The news that you have it can sometimes come as a surprise. You can see your GP about joint pain, but don’t pay attention to plaques because they’re hiding on your butt, scalp, chest, or groin.
If your psoriasis is mild enough, a general practitioner should be able to prescribe topical steroids or other topical medications to help, depending on how much of your body is affected.
But many people with psoriasis need more than just topical therapies, especially if they have joint pain and swelling. If your psoriasis care is beyond what a general practitioner is capable of, you will need to see other specialists to get the treatment you need.
After you’ve been diagnosed, your first priority will be to see a dermatologist. If you have joint pain, see a rheumatologist. As a rheumatologist, I get referrals from GPs, dermatologists, and sometimes paediatricians.

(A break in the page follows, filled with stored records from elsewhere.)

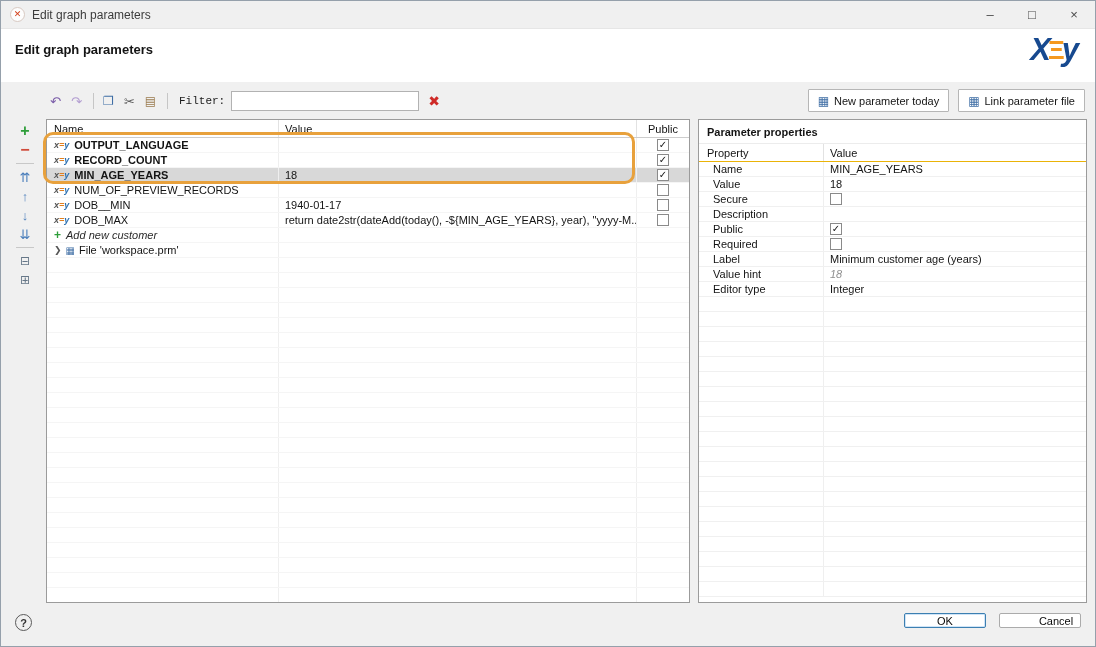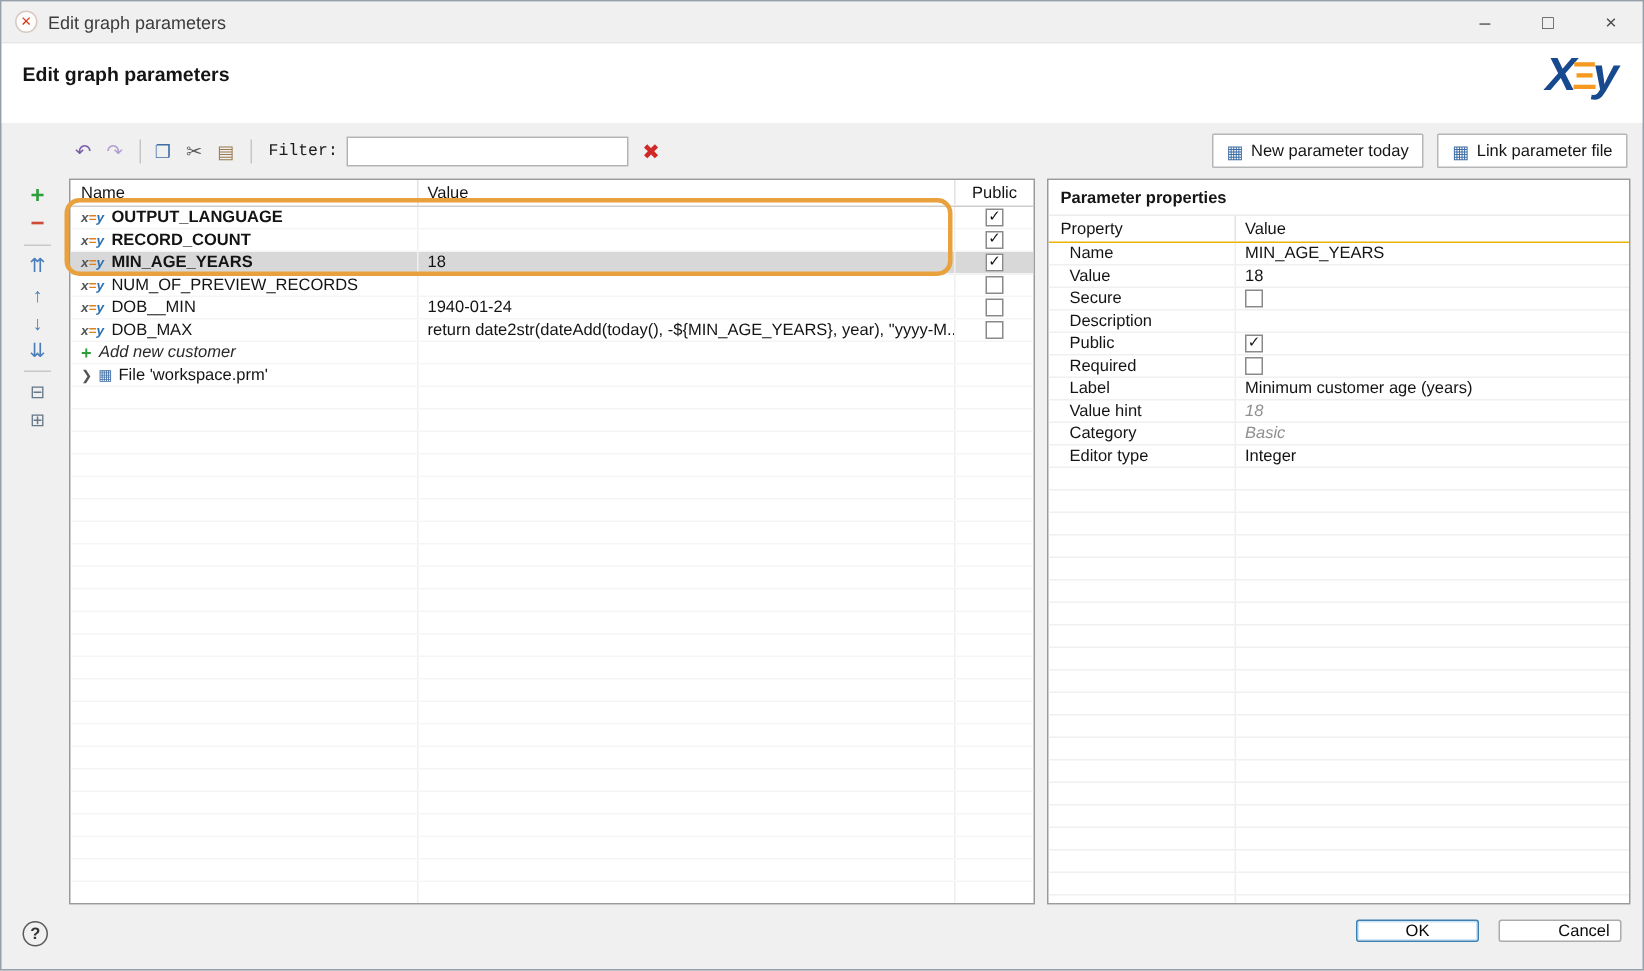--- a/index.html
+++ b/index.html
@@ -219,21 +219,21 @@
         </div>
         <div class="prow">
           <div class="cell c-name">
             <span class="picon">
               <i class="px">x</i>
               <i class="pe">=</i>
               <i class="py">y</i>
             </span>
             <span class="pname">DOB__MIN</span>
           </div>
-          <div class="cell c-value">1940-01-24</div>
+          <div class="cell c-value">1940-01-17</div>
           <div class="cell c-public">
             <span class="checkbox"></span>
           </div>
         </div>
         <div class="prow">
           <div class="cell c-name">
             <span class="picon">
               <i class="px">x</i>
               <i class="pe">=</i>
               <i class="py">y</i>
@@ -423,24 +423,20 @@
         </div>
         <div class="vrow">
           <div class="pcell">Label</div>
           <div class="vcell">Minimum customer age (years)</div>
         </div>
         <div class="vrow">
           <div class="pcell">Value hint</div>
           <div class="vcell hint">18</div>
         </div>
         <div class="vrow">
-          <div class="pcell">Category</div>
-          <div class="vcell hint">Basic</div>
-        </div>
-        <div class="vrow">
           <div class="pcell">Editor type</div>
           <div class="vcell">Integer</div>
         </div>
       </div>
     <div>
         <div class="vrow">
           <div class="pcell"></div>
           <div class="vcell"></div>
         </div>
         <div class="vrow">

About 30% of people with psoriasis later develop joint inflammation. On average, this inflammation occurs about 10 years after a psoriasis diagnosis. When people with psoriasis have joint pain, a dermatologist refers them to me. A collaborative approach with a dermatologist provides people with the best care.
Depending on how your psoriasis condition is affecting you, you may need to see other specialists. There are people with joint inflammation who later develop inflammatory eye problems or intestinal problems. You need an ophthalmologist or a gastroenterologist to help you with this.
When you meet with your doctor, especially on your first visit, you come up with questions and details that cast a wide net. Discuss any symptoms you are having, even if they are not related to psoriasis. Your doctor will want to know if they should look elsewhere for information, e.g. B. in your eyes, your gastrointestinal tract or your nails. If you have joint or back pain, ask to see a rheumatologist for an evaluation.
Find out about the specific medications you will be taking:
Treatment depends on your diagnosis and condition. But in general, anyone with psoriatic joint inflammation should take medication unless there is a specific reason it would be risky for you. Most people will feel at least 50% to 75% better within the first 3-6 months of therapy, and better beyond that.
Unfortunately, remission – i.e. no joint swelling, no pain – is not possible for everyone. But we aim for that goal, because if that person is you, we want you to be there.
See your doctor about every 6 months. When psoriasis affects the joints, it is chronic and can be quite aggressive in terms of damage and chronic pain, so you should make sure your joints are healthy.
You should also see your doctor if your pain gets worse, you notice a swollen joint, you feel stiffer, or your back hurts more.
Your doctor will also want to know if you have inflammation or pain in one or both eyes, or if you have diarrhea or blood in your stools. This could be a sign that your disease is affecting a larger part of your body. If so, you may need a new therapy that can better treat all of these things.
Don’t underestimate how aggressive the disease can be. You are more likely to have problems from the disease than from the medications you are taking. Psoriasis can appear at a fairly young age – many people are in their 20s and 30s when they find out they have it. So it can take a long time for the disease to become active in your body.
We can change therapies at any time and find one that works best for you.
The goal is to find medicines that will help you feel good. I know the medication can be intimidating or scary at times, but we have a lot of experience with it. These drugs can really help.